__Work instructions__:
In the copy, keep every word of the data below and none of its pictures.
##### Recorded data #####
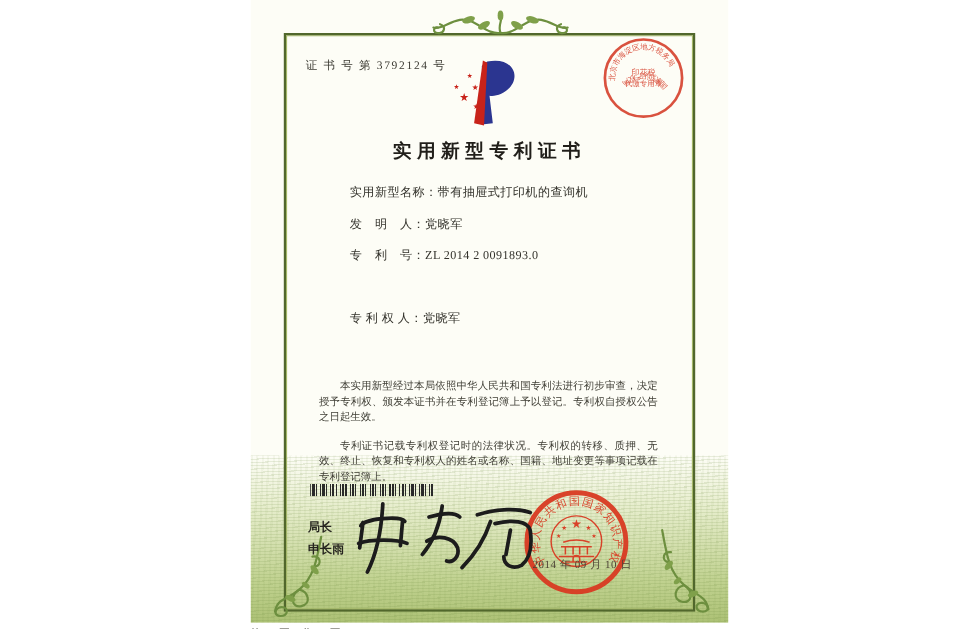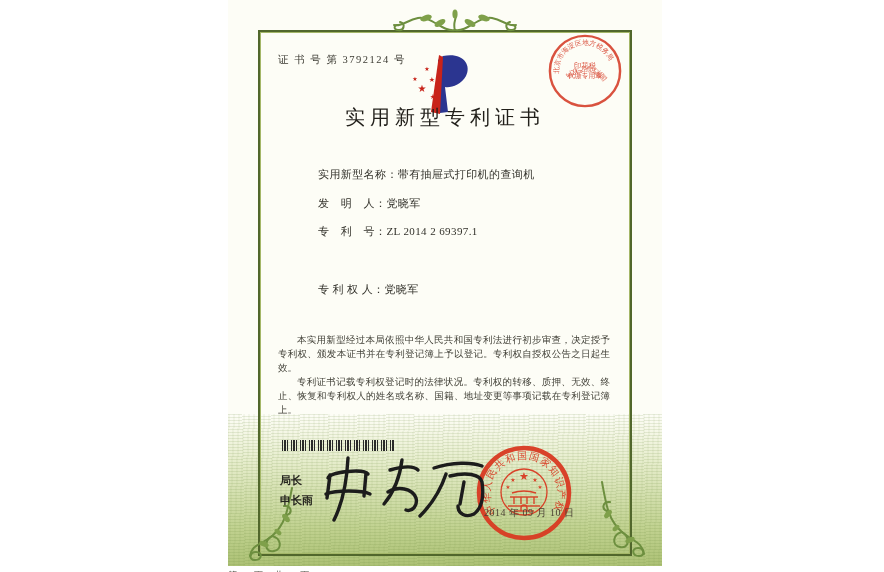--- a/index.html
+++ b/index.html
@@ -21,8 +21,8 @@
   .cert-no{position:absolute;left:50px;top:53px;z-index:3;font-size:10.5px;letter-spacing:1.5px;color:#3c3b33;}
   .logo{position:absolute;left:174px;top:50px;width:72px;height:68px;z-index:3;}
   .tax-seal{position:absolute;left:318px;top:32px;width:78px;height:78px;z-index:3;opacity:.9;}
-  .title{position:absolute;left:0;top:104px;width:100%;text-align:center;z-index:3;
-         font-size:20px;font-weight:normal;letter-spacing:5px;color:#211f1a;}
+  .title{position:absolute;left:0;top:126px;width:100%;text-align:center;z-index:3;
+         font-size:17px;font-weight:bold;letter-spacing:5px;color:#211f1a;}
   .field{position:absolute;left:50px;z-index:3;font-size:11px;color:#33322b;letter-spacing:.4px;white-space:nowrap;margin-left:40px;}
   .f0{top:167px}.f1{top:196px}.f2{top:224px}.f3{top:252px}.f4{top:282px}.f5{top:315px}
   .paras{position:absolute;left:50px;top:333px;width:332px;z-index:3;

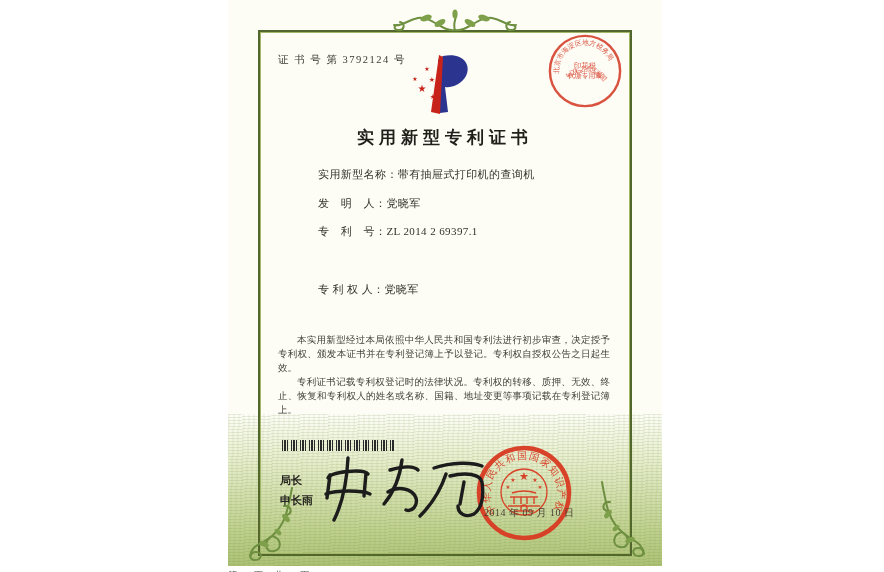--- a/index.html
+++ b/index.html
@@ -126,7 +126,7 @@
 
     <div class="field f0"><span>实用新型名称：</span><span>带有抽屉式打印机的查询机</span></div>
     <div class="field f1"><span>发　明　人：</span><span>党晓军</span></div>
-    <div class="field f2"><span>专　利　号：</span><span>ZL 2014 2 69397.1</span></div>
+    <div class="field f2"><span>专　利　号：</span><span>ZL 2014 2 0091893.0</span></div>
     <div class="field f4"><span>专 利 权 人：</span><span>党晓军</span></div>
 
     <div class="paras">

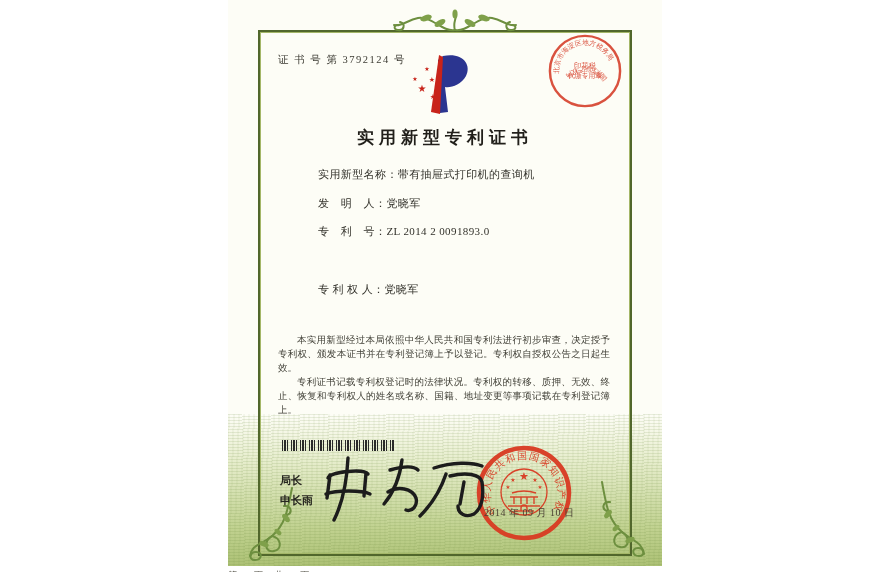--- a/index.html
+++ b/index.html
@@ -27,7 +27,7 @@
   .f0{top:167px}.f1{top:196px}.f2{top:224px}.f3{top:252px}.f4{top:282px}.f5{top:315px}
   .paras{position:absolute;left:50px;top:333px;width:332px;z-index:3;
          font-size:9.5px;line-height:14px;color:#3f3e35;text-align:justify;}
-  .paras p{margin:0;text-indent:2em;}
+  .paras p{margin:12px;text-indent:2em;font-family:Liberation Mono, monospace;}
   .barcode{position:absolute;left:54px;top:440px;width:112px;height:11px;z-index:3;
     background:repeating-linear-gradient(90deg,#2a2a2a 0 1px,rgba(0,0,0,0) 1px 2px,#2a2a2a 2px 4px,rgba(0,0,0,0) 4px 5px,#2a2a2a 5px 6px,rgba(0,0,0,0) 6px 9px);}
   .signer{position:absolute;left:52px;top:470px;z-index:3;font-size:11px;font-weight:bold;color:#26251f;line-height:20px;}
#####
__Output for this task__:
--- a/index.html
+++ b/index.html
@@ -21,8 +21,8 @@
   .cert-no{position:absolute;left:50px;top:53px;z-index:3;font-size:10.5px;letter-spacing:1.5px;color:#3c3b33;}
   .logo{position:absolute;left:174px;top:50px;width:72px;height:68px;z-index:3;}
   .tax-seal{position:absolute;left:318px;top:32px;width:78px;height:78px;z-index:3;opacity:.9;}
-  .title{position:absolute;left:0;top:104px;width:100%;text-align:center;z-index:3;
-         font-size:20px;font-weight:normal;letter-spacing:5px;color:#211f1a;}
+  .title{position:absolute;left:0;top:126px;width:100%;text-align:center;z-index:3;
+         font-size:17px;font-weight:bold;letter-spacing:5px;color:#211f1a;}
   .field{position:absolute;left:50px;z-index:3;font-size:11px;color:#33322b;letter-spacing:.4px;white-space:nowrap;margin-left:40px;}
   .f0{top:167px}.f1{top:196px}.f2{top:224px}.f3{top:252px}.f4{top:282px}.f5{top:315px}
   .paras{position:absolute;left:50px;top:333px;width:332px;z-index:3;

--- a/index.html
+++ b/index.html
@@ -126,7 +126,7 @@
 
     <div class="field f0"><span>实用新型名称：</span><span>带有抽屉式打印机的查询机</span></div>
     <div class="field f1"><span>发　明　人：</span><span>党晓军</span></div>
-    <div class="field f2"><span>专　利　号：</span><span>ZL 2014 2 69397.1</span></div>
+    <div class="field f2"><span>专　利　号：</span><span>ZL 2014 2 0091893.0</span></div>
     <div class="field f4"><span>专 利 权 人：</span><span>党晓军</span></div>
 
     <div class="paras">

--- a/index.html
+++ b/index.html
@@ -27,7 +27,7 @@
   .f0{top:167px}.f1{top:196px}.f2{top:224px}.f3{top:252px}.f4{top:282px}.f5{top:315px}
   .paras{position:absolute;left:50px;top:333px;width:332px;z-index:3;
          font-size:9.5px;line-height:14px;color:#3f3e35;text-align:justify;}
-  .paras p{margin:0;text-indent:2em;}
+  .paras p{margin:12px;text-indent:2em;font-family:Liberation Mono, monospace;}
   .barcode{position:absolute;left:54px;top:440px;width:112px;height:11px;z-index:3;
     background:repeating-linear-gradient(90deg,#2a2a2a 0 1px,rgba(0,0,0,0) 1px 2px,#2a2a2a 2px 4px,rgba(0,0,0,0) 4px 5px,#2a2a2a 5px 6px,rgba(0,0,0,0) 6px 9px);}
   .signer{position:absolute;left:52px;top:470px;z-index:3;font-size:11px;font-weight:bold;color:#26251f;line-height:20px;}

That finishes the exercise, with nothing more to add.